A Niccolò sembrava eccessivo accusare il comandante generale di tradimento, ma si rendeva anche conto che una campagna già vinta si stava trasformando in una ritirata ignominiosa e costosa solo per le intemperanze di un uomo che era – o almeno sembrava – ormai alla fine della sua carriera.

Mentre la discussione davanti ai suoi occhi si accendeva ancora di più, il Segretario di Stato scivolò di nuovo nei suoi pensieri, rimuginando su altre cose che lo stavano confondendo molto, in quel periodo.

Tanto per citarne una, c'era la fuga del Moro.
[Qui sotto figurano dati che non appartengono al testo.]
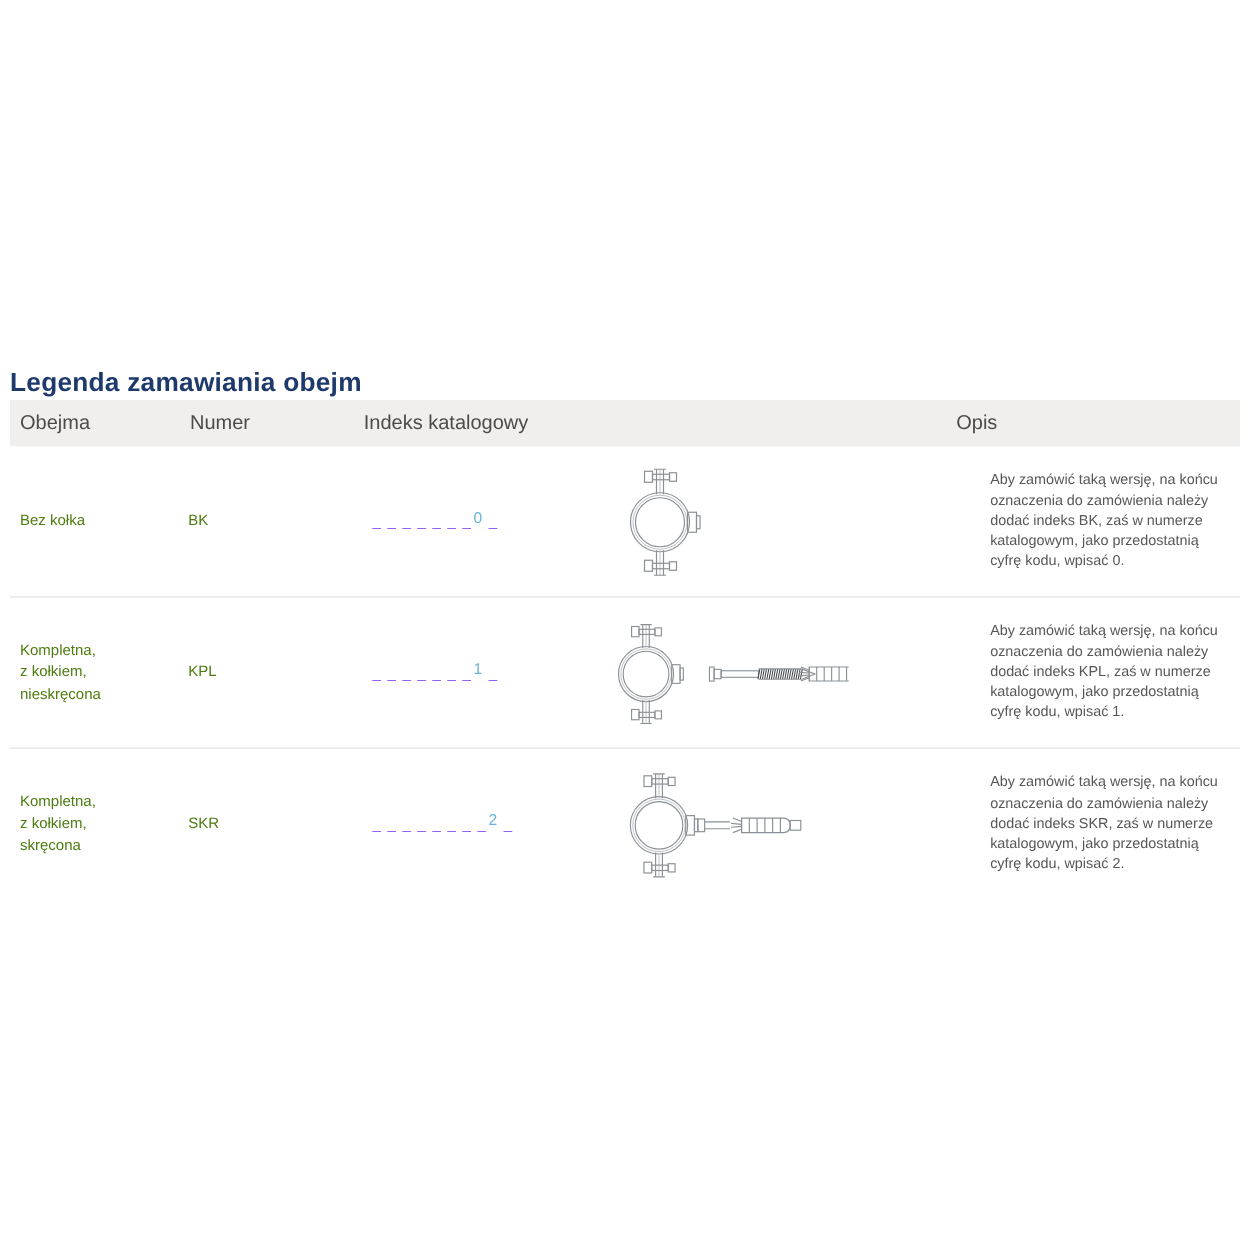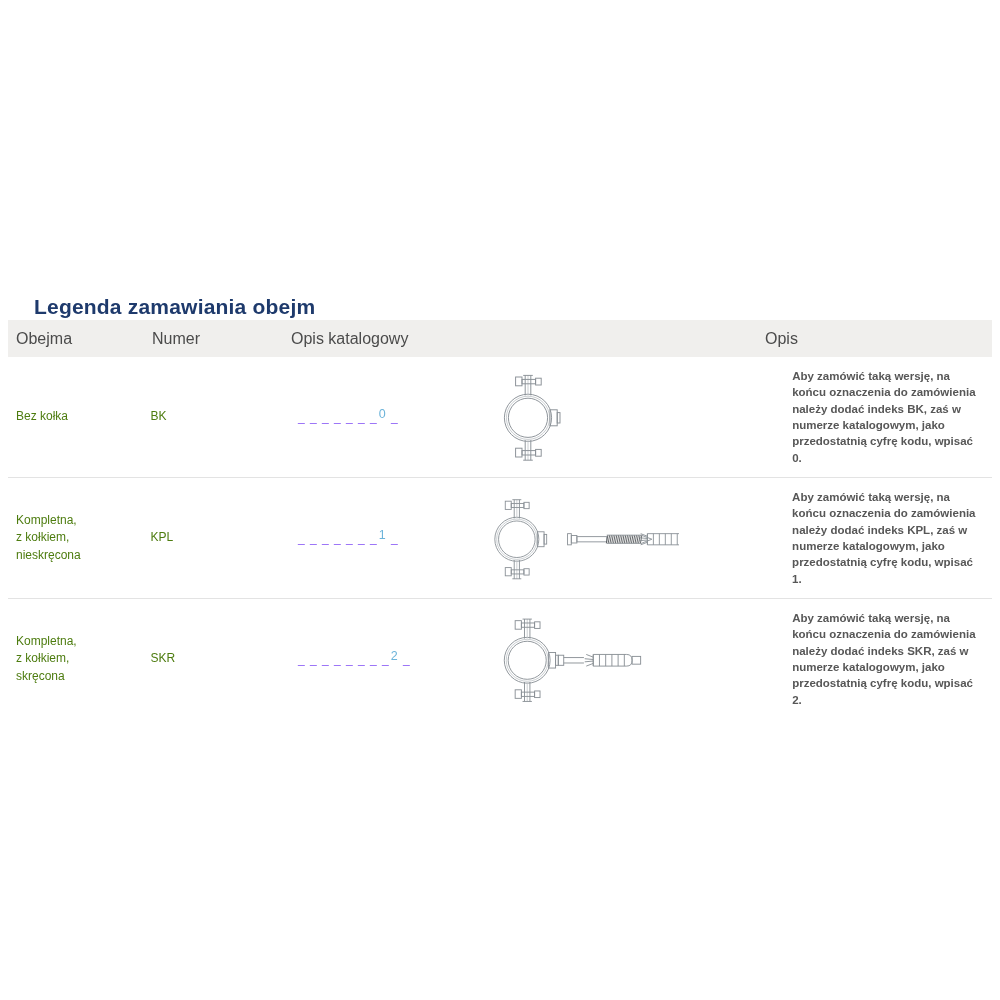--- a/index.html
+++ b/index.html
@@ -9,7 +9,7 @@
   }
   .page-title{
     position:absolute;left:8px;top:281px;
-    font-size:21px;font-weight:bold;color:#1e3a6c;letter-spacing:.2px;margin-left:26px;
+    font-size:21px;font-weight:bold;color:#1e3a6c;letter-spacing:.2px;
   }
   .legend-table{position:absolute;left:8px;top:320px;width:984px;}
   .thead{

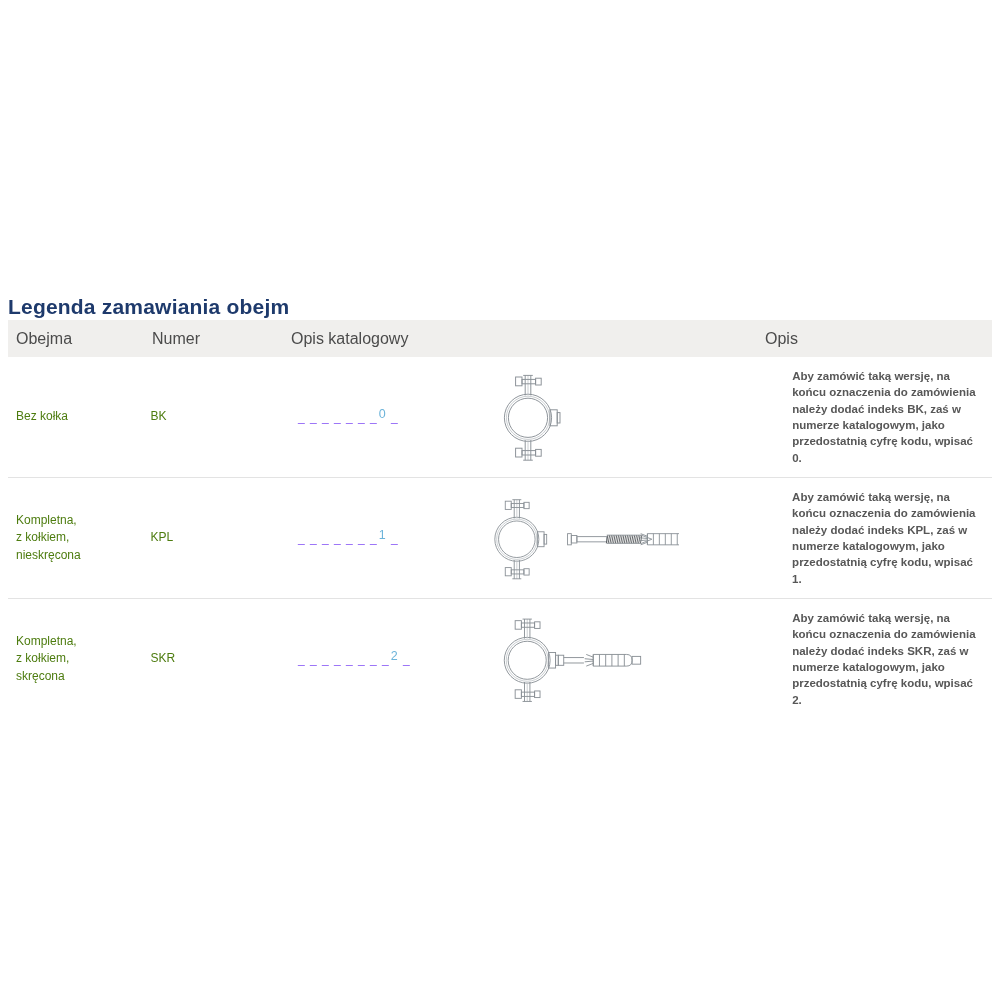--- a/index.html
+++ b/index.html
@@ -132,7 +132,7 @@
     <div class="thead">
       <div class="c1">Obejma</div>
       <div class="c2">Numer</div>
-      <div class="c3">Opis katalogowy</div>
+      <div class="c3">Indeks katalogowy</div>
       <div class="c4"></div>
       <div class="c5">Opis</div>
     </div>

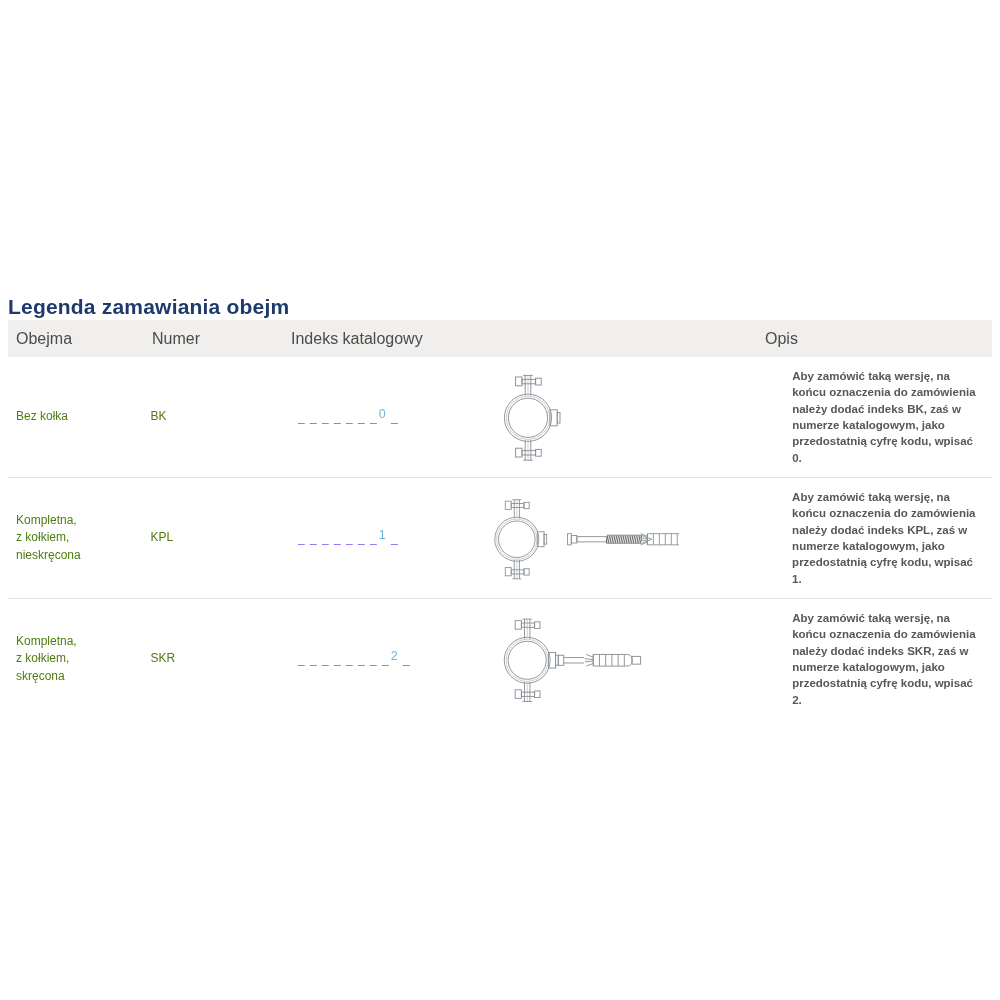--- a/index.html
+++ b/index.html
@@ -26,7 +26,7 @@
   .thead .c5{padding-left:5px;}
   .trow .c5{padding-left:30px;padding-right:10px;}
   .cell-text{font-size:12px;color:#4d7c0f;line-height:1.45;white-space:pre-line;}
-  .opis-text{font-size:11.5px;color:#575757;line-height:1.42;font-weight:bold;}
+  .opis-text{font-size:11.5px;color:#575757;line-height:1.42;}
   .catalog{font-size:12px;padding-left:10px;white-space:nowrap;}
   .cat-dashes{color:#8b5cf6;letter-spacing:1px;}
   .cat-digit{color:#6db4da;position:relative;top:-3px;margin:0 1px;font-size:12.5px;}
Non aveva mai avuto molta stima di Ludovico Sforza, trovandolo borioso e prepotente come tutti quelli della sua genia, ma anche ingenuo e facilone, un tratto che non poteva aver preso dai genitori. Vederlo abbandonare il Ducato con tanta facilità, però, lo aveva colto di sorpresa.

Per natura, gli Sforza erano attaccati alla terra, al popolo e al potere, invece lui, vedendosi in pericolo, non aveva esitato un attimo a lasciare la città in balia di se stessa, scappando come un coniglio, invece di provare a combattere come il guerriero che avrebbe dovuto essere.

Se quel giorno la Signoria si era dovuta riunire tanto presto e con tanta fretta buona parte della colpa era proprio del Moro. Se non avesse lasciato entrare i francesi così facilmente a Milano, a Firenze non ci sarebbe stato bisogno di scegliere degli ambasciatori da mandare a re Luigi per trattare le condizioni di un'alleanza, o, quanto meno, di una non belligeranza.

Machiavelli si grattò pensieroso il mento, mentre Lorenzo Medici prendeva di nuovo la parola, sottolineando con voce piena quanto sarebbe convenuto a tutti loro favorire la campagna militare dei francesi, arrivando a lasciarli indisturbati – se non addirittura a fornire loro soccorso – se avessero intrapreso la conquista della Romagna.

Il Segretario immaginava più che bene il vero motivo che stava spingendo il Popolano a influenzare in modo tanto palese i notabili della città e, anche se nell'impeto dei sentimenti sarebbe stato pronto a dargli ragione, se si metteva a valutare più freddamente la situazione, trovava il suo comportamento quanto meno infantile.

Era chiaro che Lorenzo volesse solo il male della cognata, e che fosse anche disposto a lasciare i francesi liberi di scendere indisturbati lungo buona parte dello stivale solo ed esclusivamente per il piacere di vederla distrutta. E quello non era un motivo corretto.

A Firenze non serviva a nulla avere i francesi accanto e tutti i vantaggi che il Medici andava elencando senza tregua erano pressoché tutti inventati o esagerati. Niccolò sapeva, come tanti dei presenti, che lasciare libero Luigi XII di percorrere la penisola italiana in modo indisturbato si sarebbe potuto rivelare un errore madornale e irreparabile.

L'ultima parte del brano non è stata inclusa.